Task instructions = From the entries, copy every line that carries the string "none".

** Opening Material to process block **

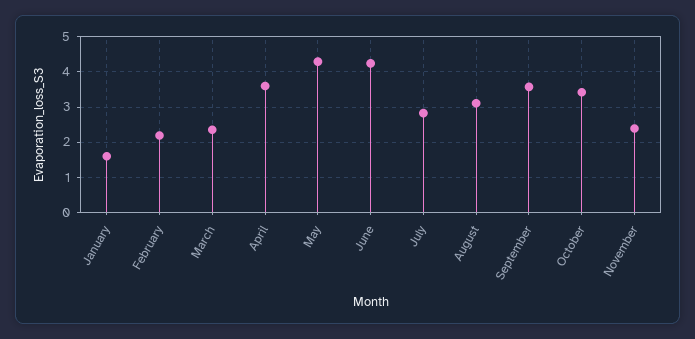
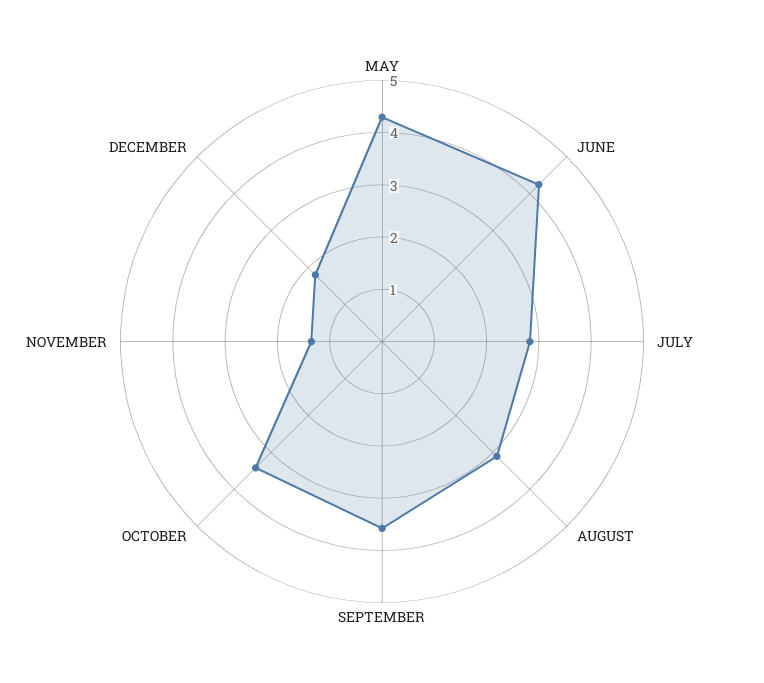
January: 1.6 -> none
February: 2.2 -> none
March: 2.4 -> none
April: 3.6 -> none
November: 2.4 -> 1.4
DECEMBER: none -> 1.8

** Closing Material to process block **

Reply to the exercise =
January: 1.6 -> none
February: 2.2 -> none
March: 2.4 -> none
April: 3.6 -> none
DECEMBER: none -> 1.8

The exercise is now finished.